In today’s Washington Post, Kathleen Parker acknowledges that the bills in Congress don’t require federal funding of abortion services, but she then abandons the facts and goes on to repeat baseless anti-choice talking points.
The truth is that pro-choice, pro-life, and mixed-choice members of Congress supported a compromise offered by Rep. Lois Capps of California that gives people who oppose abortion the option of selecting a plan in the new system that does not include abortion care. It also keeps in place state-level abortion restrictions and federal laws allowing health professionals to refuse to provide abortion services.
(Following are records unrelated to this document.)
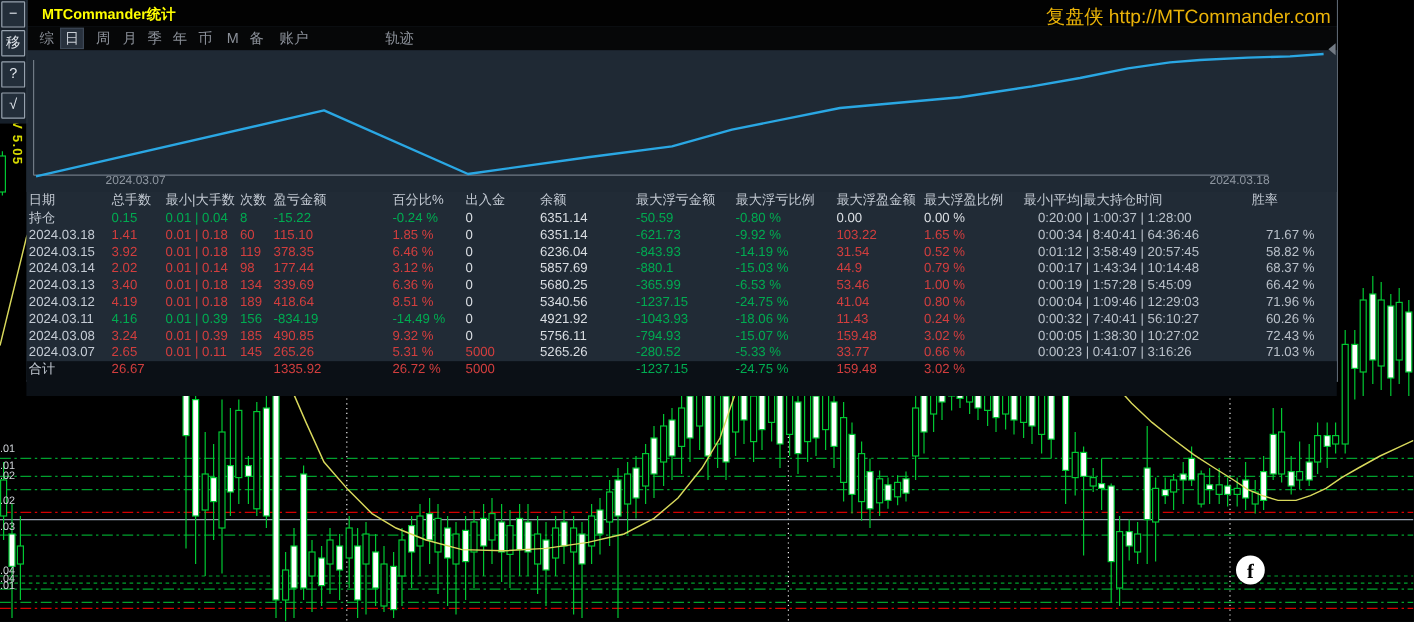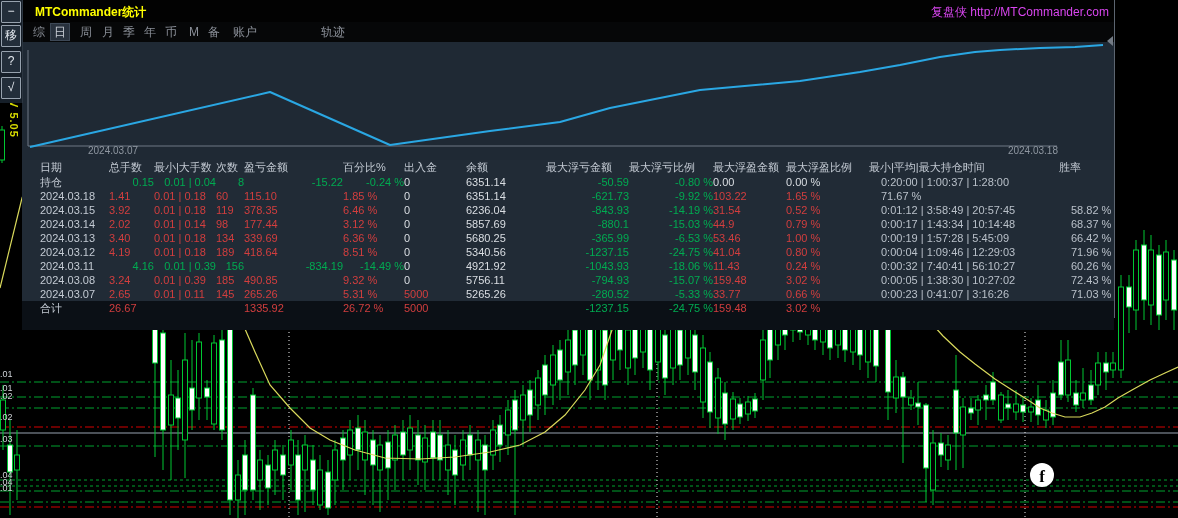--- a/index.html
+++ b/index.html
@@ -20,7 +20,7 @@
          border-right:1px solid #5c6570;border-bottom:1px solid #5c6570;z-index:5;}
   #titlebar{position:absolute;left:0;top:0;width:100%;height:22px;background:#020202;}
   #title{position:absolute;left:13px;top:4px;color:#ffff00;font-size:12px;font-weight:bold;}
-  #site{position:absolute;right:5px;top:4px;color:#d946ef;font-size:12px;}
+  #site{position:absolute;right:5px;top:4px;color:#eab308;font-size:16px;}
   #tabbar{position:absolute;left:0;top:22px;width:100%;height:20px;background:#060708;}
   .tab{position:absolute;top:2px;height:16px;line-height:16px;color:#8b9099;font-size:12px;padding:0 3px;cursor:default;}
   .tab.sel{background:#28313d;box-shadow:0 0 0 1px #3d4856;color:#c9ced5;}

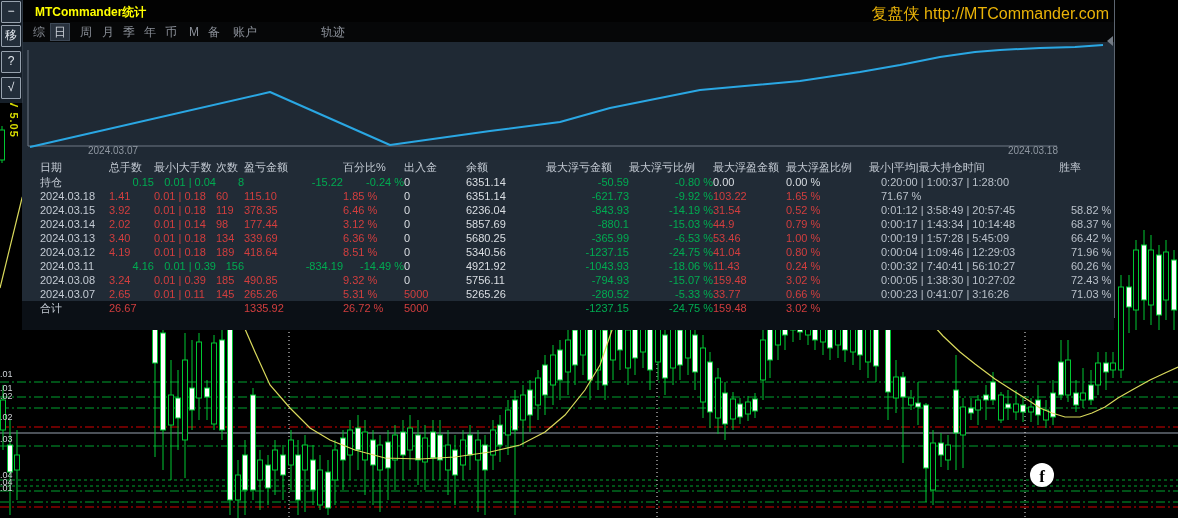--- a/index.html
+++ b/index.html
@@ -32,7 +32,7 @@
 
   
   #tbl{position:absolute;left:0;top:160px;width:1092px;}
-  .trow{display:grid;padding-left:18px;height:14px;line-height:14px;font-size:11px;
+  .trow{display:grid;padding-left:2px;height:14px;line-height:14px;font-size:11px;
         grid-template-columns:69px 45px 62px 28px 99px 61px 62px 80px 83px 84px 73px 83px 190px 72px;}
   .trow.thead{height:15px;line-height:15px;}
   .trow.total{background:#0b1016;height:29px;line-height:15px;}

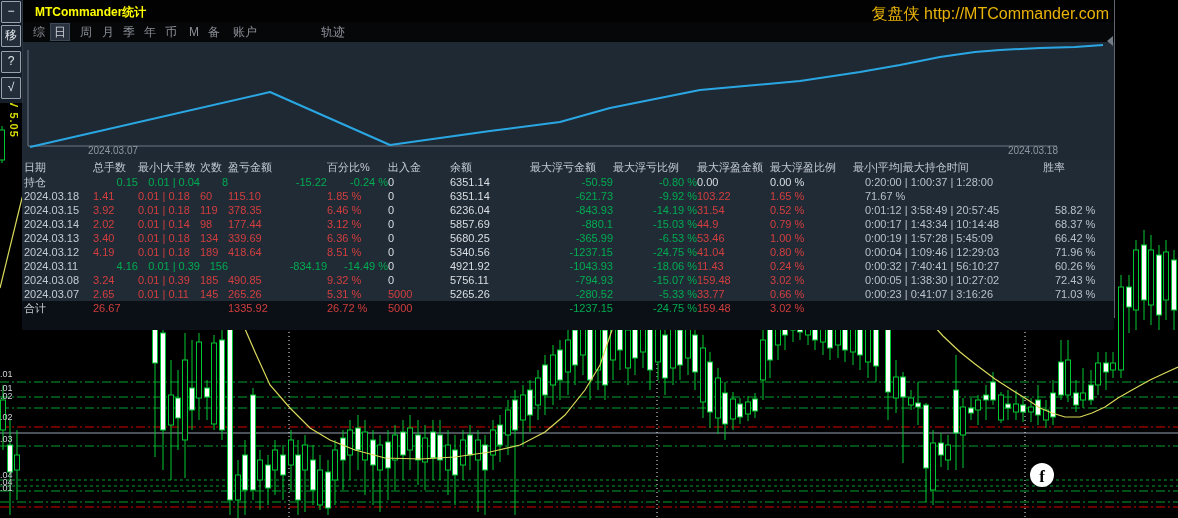--- a/index.html
+++ b/index.html
@@ -37,7 +37,7 @@
   .trow.thead{height:15px;line-height:15px;}
   .trow.total{background:#0b1016;height:29px;line-height:15px;}
   .tcell{overflow:hidden;white-space:nowrap;}
-  .h{color:#c3cad3;} .d{color:#c3cad3;} .r{color:#d23e3e;} .g{color:#00ab51;text-align:right;}
+  .h{color:#c3cad3;} .d{color:#c3cad3;} .r{color:#d23e3e;} .g{color:#00ab51;}
   .w{color:#dadee3;} .t{color:#b9c0c9;margin-left:12px;} .e{color:transparent;}
 
   

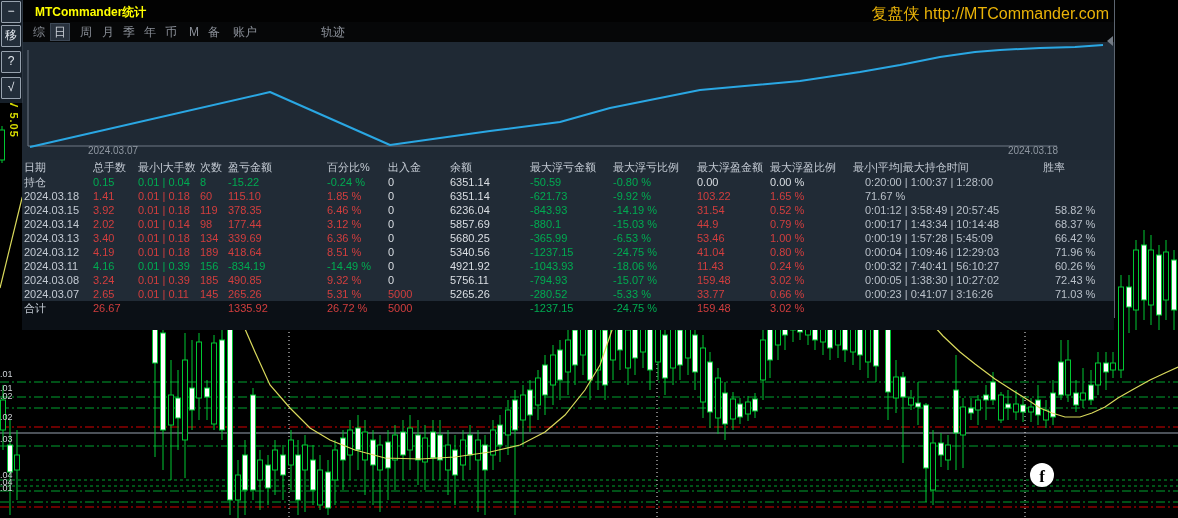--- a/index.html
+++ b/index.html
@@ -439,6 +439,7 @@
           <div class="tcell g">-9.92 %</div>
           <div class="tcell r">103.22</div>
           <div class="tcell r">1.65 %</div>
+          <div class="tcell t">0:00:34 | 8:40:41 | 64:36:46</div>
           <div class="tcell t">71.67 %</div>
         </div>
         <div class="trow">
Parker is wrong when she implies that the Capps’ compromise separating public and private funds is a new concept. Currently, some hospitals that receive tax dollars through Medicaid also provide abortion care that’s paid for with private funds. It has worked this way since the late 1970s; it is not new.
Unfortunately, distortions around this issue aren’t new, either. Catholics United, which opposes abortion rights, has called out anti-choice groups for “intentionally distorting the truth in order to derail health care reform.”
But the facts don’t matter to lawmakers like Bart Stupak who aren’t satisfied with the Capps compromise because they want a new extreme nationwide abortion ban in private insurance that would take away abortion coverage from women who already have it.
Currently, more than 80 percent of private plans include abortion coverage, so the real minefield in this debate, to use Parker’s terminology, is that women could lose coverage they already have.